38.Rom-Com Expectations

“If Nineties rom-coms gave millennials unrealistic expectations of high school, the early-2000s rom-coms gave them unrealistic expectations of the real world. Films like How to Lose a Guy in 10 Days, 13 Going on 30 and The Wedding Planner featured a quirky female lead who stumbles into a situation she doesn’t quite know how to get out of. They made you believe that once you were “30, flirty and thriving” you’d be living in Manhattan with a bounty of stylish clothes and a curly-haired nice guy as your suitor.”— A.P.

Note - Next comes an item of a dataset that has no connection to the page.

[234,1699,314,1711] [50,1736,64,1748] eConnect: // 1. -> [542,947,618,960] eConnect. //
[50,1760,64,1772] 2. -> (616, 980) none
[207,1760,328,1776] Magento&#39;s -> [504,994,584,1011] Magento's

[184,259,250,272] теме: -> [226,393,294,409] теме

5. Napster, LimeWire and the Dominance of Music Piracy

“If you were born into a world with music-streaming services, it can be hard to fathom the sheer amount of time, stupidity and anxiety previous generations wasted in front of a desktop computer waiting for songs to download. Every. Single. Song. Most of them, we may never have even heard before. Whether you were into Napster, Kazaa, LimeWire, BitTorrent, all of the above, or some more nefarious Dark Web software, pirating music was not only easy in the 2000s, it was addictive. Watching a green bar fill up next to a song was the dopamine hit we craved long before “likes” existed. And unlike a “like,” this was educational. It was about discovery, shaping our identities, feeling less alone, and because it was “free,” the gateways for fandom were flung wide open. The first time we heard our favorite songs, albums and bands was, probably, through some illegal channel. Was it worth the Red Scare-like terror we silently incurred when teenagers were sued by bands like Metallica? In hindsight, maybe not. But at the time, who could’ve predicted Spotify and iPhones were right around the technological corner? And all of our carefully curated download folders and iTunes libraries would be rendered futile overnight.”— Sarah Grant

Were you a hot topic shopping, Rom-Com watching, selfie taking music pirator sitting on AIM in the early 2000s, ONTD?